Using digital field notebooks in geoscientific learning in polar environments

ORCID Icon &
Pages 166-177 | Received 06 Jun 2019, Accepted 31 Jan 2020, Published online: 21 Feb 2020
 

Abstract

The emergence of digital tools, including tablets with a multitude of built-in sensors, allows gathering many geological observations digitally and in a geo-referenced context. This is particularly important in the polar environments where (1) limited time is available at each outcrop due to harsh weather conditions, and (2) outcrops are rarely re-visited due to the high economic and environmental cost of accessing the localities and the short field season. In an educational development project, we explored the use of digital field notebooks in student groups of 3–4 persons during five geological field campaigns in the Arctic archipelago of Svalbard. The field campaigns formed part of the Bachelor and Master/PhD courses at the University Centre in Svalbard in Longyearbyen at 78°N. The digital field notebooks comprise field-proofed tablets with relevant applications, notably FieldMove. Questionnaires and analyses of students’ FieldMove projects provided data on student experience of using digital field notebooks, and insight into what students used the digital notebooks for, the notebooks’ functionality and best practices. We found that electronic and geo-referenced note- and photo-taking was by far the dominant function of the digital field notebooks. In addition, some student groups collected significant amounts of structural data using the built-in sensors. Graduate students found the ability to conduct large-scale field mapping and directly display it within the digital field notebook particularly useful. Our study suggests that the digital field notebooks add value to field-based education in polar environments.

Acknowledgments

Foremost, we are grateful to the participating students for constructive feedback regarding the digital field notebook. UNIS colleagues Aleksandra Smyrak-Sikora, Niklas Schaaf, Mark Mulrooney, Maria Jensen and Tom Birchall provided useful feedback throughout the project, and Tom Birchall also proof-read the manuscript.

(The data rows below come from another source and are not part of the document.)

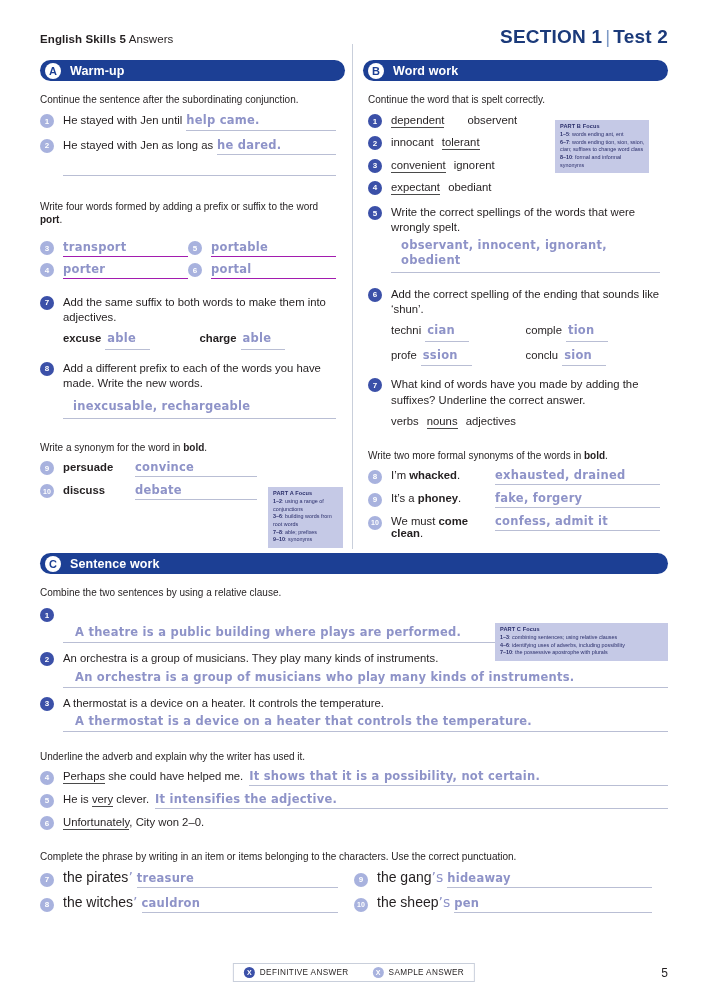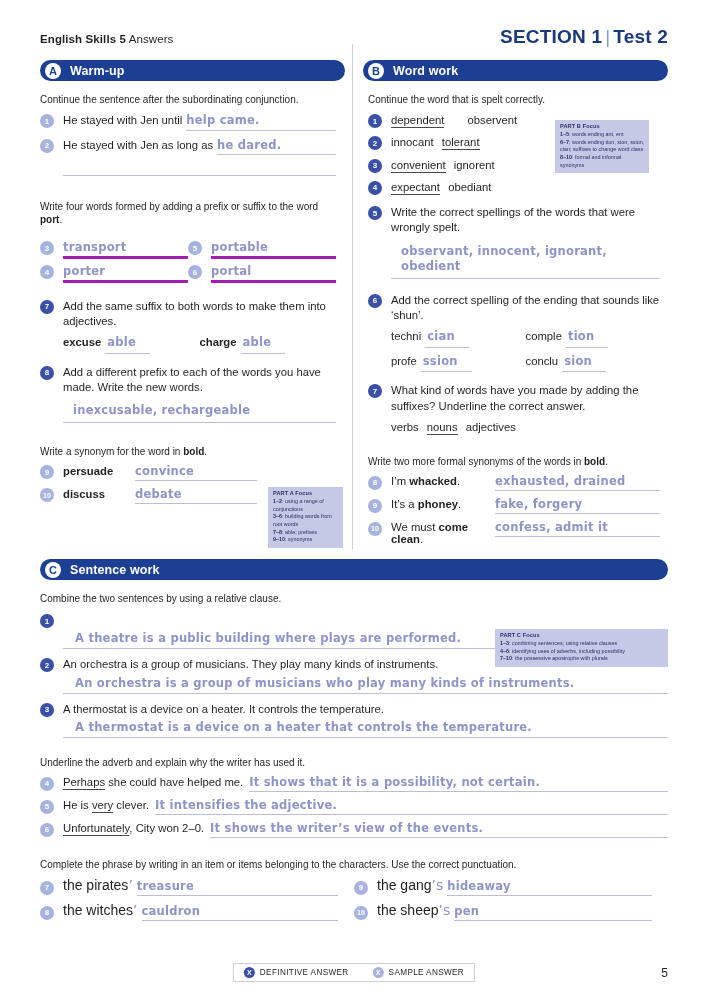"transport" .wordrow .wans { border-bottom: 3px solid #a21caf -> 1px solid #a21caf }
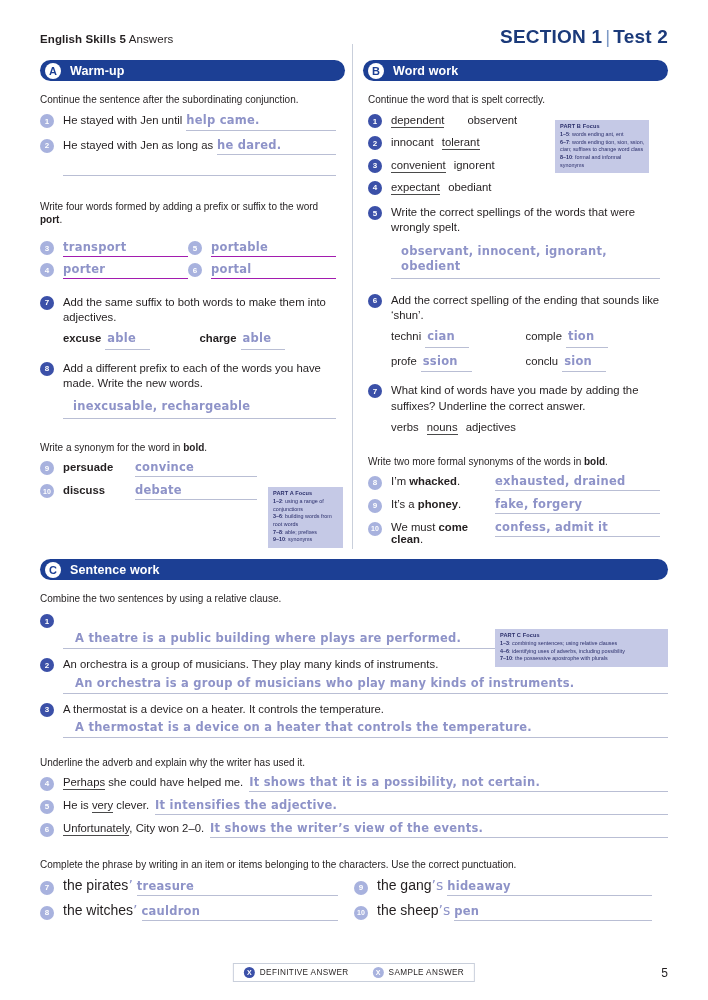"observant, innocent, ignorant, obedient" div.ans { margin-top: 6px -> none }
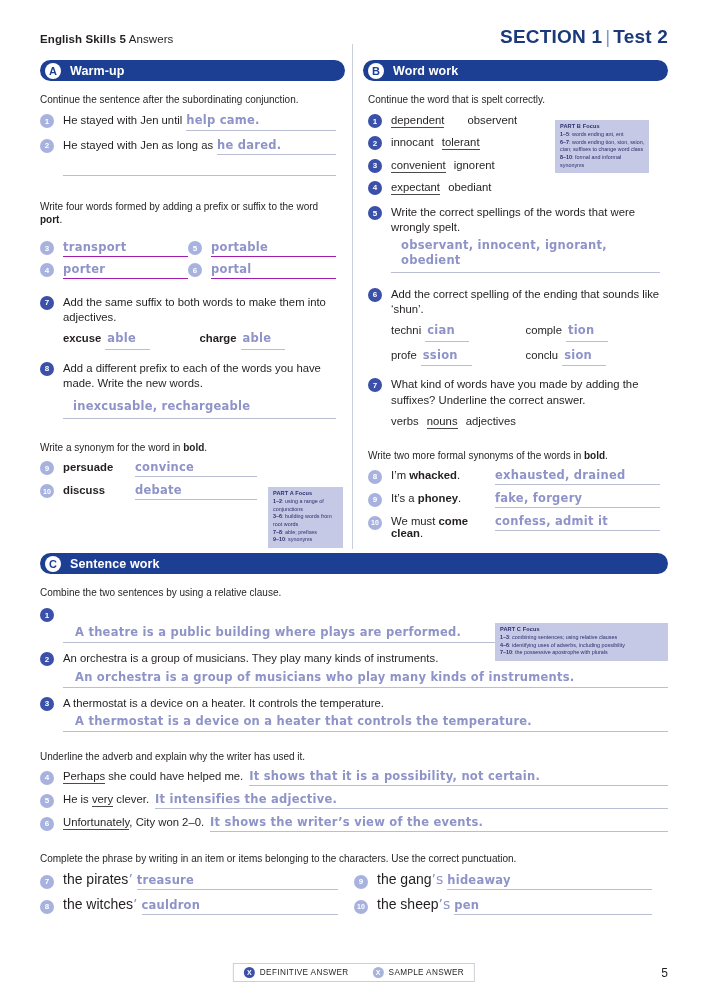"It shows the writer’s view" div.aans { html: <div>It shows the writer’s view of the events.</div> -> none }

Finally, we sincerely appreciate the insightful comments from Steve Whitmeyer and an anonymous reviewer, the C&I Editor and Editors-in-Chief Anne Egger and Eric Riggs that significantly improved an earlier version of the manuscript.

Additional information

Funding

The “Circum-Arctic Geology for Everyone” project was financially supported by the University of the Arctic, covering the purchase of the digital field notebooks as well as meeting costs and other operational expenses. The University Centre in Svalbard financed all the field courses during which the digital field notebooks were used.